**What this task involves**
The required result is every line of the records that includes "content".

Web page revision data
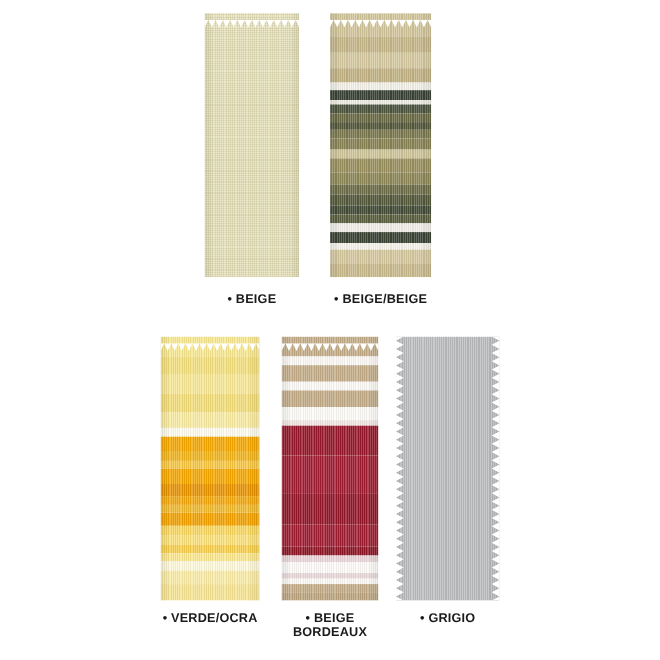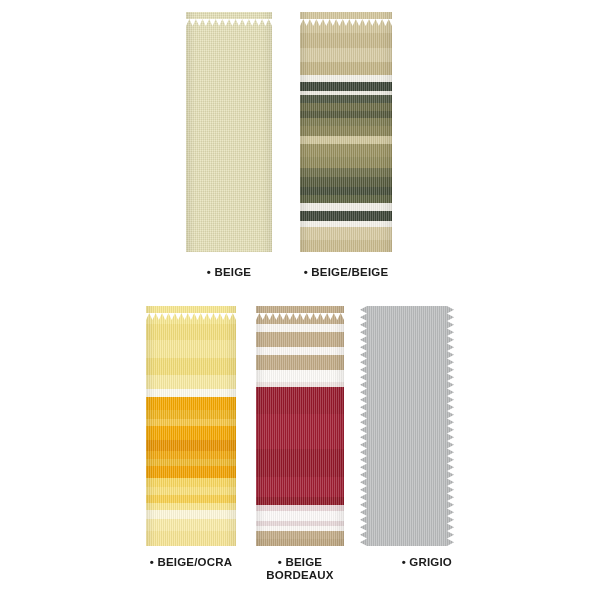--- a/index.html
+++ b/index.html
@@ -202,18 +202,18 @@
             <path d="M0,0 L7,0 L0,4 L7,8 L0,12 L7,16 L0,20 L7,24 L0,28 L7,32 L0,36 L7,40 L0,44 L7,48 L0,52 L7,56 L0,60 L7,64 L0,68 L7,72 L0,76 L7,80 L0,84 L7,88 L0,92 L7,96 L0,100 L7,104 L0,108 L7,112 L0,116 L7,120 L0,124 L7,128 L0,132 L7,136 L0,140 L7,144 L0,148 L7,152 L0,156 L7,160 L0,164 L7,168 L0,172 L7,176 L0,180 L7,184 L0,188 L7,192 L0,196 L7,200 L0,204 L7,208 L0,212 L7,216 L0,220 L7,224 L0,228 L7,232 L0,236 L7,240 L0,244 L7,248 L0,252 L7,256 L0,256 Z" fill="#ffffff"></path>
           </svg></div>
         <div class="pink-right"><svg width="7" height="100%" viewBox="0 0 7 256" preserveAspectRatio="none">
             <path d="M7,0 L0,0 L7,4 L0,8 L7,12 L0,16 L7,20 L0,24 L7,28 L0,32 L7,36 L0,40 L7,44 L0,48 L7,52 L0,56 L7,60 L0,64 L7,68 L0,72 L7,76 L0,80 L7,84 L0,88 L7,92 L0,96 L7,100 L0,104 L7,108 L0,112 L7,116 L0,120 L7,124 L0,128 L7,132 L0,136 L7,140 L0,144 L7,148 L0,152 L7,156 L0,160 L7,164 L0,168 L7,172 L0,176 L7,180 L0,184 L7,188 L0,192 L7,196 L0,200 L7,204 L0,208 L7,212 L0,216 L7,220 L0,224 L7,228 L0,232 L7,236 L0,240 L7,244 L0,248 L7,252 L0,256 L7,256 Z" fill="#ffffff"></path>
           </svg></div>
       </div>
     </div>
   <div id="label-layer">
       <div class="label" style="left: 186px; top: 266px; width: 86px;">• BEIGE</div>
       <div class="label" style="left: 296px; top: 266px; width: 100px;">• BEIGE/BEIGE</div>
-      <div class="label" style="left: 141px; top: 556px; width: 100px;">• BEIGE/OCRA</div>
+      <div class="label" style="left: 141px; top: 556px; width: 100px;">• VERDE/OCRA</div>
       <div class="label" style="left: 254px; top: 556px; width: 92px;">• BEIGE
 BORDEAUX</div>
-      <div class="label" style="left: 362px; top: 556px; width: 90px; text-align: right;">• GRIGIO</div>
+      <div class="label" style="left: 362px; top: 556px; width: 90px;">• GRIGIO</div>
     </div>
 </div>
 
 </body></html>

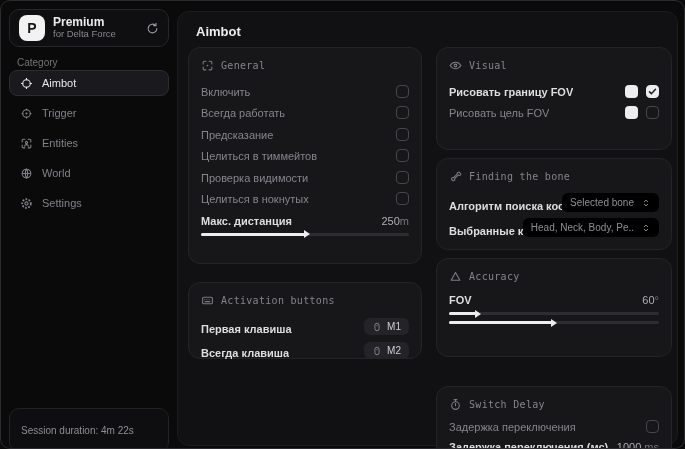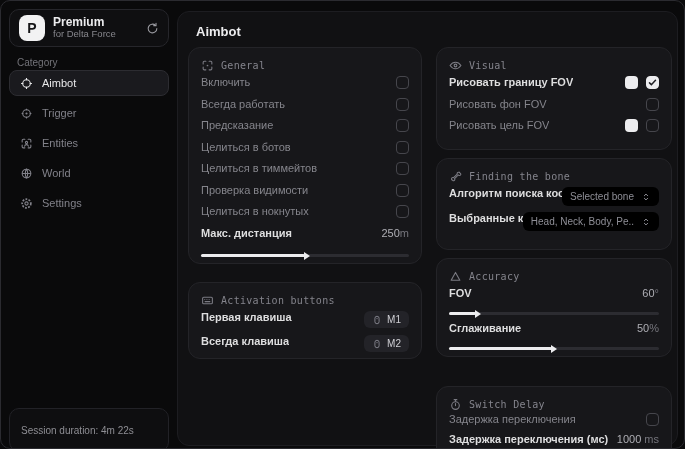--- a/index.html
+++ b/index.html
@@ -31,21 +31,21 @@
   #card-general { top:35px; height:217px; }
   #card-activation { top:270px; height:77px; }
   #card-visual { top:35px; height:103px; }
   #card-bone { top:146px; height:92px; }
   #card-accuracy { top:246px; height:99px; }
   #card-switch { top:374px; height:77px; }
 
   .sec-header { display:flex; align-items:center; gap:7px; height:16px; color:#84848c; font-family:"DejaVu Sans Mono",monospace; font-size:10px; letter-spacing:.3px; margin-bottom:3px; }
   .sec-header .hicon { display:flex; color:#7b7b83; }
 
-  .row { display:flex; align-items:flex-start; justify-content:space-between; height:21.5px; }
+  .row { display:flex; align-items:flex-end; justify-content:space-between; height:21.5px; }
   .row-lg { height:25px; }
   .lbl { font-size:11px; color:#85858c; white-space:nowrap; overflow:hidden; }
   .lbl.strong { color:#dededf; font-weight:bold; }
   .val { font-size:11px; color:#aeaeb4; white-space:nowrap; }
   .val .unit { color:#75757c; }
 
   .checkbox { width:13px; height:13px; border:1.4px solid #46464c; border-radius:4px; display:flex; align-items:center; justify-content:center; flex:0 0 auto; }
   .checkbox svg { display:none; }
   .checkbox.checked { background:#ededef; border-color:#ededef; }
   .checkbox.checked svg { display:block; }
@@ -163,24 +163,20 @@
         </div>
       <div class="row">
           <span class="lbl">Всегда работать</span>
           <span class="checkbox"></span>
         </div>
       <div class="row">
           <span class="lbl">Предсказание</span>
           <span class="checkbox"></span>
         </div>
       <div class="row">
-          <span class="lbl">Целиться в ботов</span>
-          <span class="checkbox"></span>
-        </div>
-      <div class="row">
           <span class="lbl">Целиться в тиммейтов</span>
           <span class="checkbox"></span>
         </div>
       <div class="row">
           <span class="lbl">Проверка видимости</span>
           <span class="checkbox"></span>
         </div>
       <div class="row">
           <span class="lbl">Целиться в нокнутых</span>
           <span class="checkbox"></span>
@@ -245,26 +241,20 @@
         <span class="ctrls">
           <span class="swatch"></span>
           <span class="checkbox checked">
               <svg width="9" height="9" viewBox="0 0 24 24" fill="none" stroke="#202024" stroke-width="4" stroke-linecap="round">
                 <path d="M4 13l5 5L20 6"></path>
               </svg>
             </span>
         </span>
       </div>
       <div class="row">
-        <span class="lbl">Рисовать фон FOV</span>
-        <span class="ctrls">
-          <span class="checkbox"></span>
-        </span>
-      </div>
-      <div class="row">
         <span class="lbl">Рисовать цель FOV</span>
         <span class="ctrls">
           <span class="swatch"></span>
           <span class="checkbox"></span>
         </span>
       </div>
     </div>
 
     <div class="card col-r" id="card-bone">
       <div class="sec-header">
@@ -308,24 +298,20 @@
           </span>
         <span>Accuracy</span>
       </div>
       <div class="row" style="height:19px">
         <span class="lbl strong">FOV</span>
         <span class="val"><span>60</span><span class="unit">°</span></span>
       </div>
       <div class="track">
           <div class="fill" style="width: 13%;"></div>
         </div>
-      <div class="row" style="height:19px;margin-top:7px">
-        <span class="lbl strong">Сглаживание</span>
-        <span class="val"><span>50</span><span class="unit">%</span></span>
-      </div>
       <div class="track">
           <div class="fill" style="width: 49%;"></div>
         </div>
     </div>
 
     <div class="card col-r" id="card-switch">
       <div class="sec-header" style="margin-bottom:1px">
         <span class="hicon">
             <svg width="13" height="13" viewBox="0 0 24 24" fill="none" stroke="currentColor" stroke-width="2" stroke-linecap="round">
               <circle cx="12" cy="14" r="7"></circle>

**Solution for this problem**
-  .row { display:flex; align-items:flex-start; justify-content:space-between; height:21.5px; }
+  .row { display:flex; align-items:flex-end; justify-content:space-between; height:21.5px; }
   .checkbox { width:13px; height:13px; border:1.4px solid #46464c; border-radius:4px; display:flex; align-items:center; justify-content:center; flex:0 0 auto; }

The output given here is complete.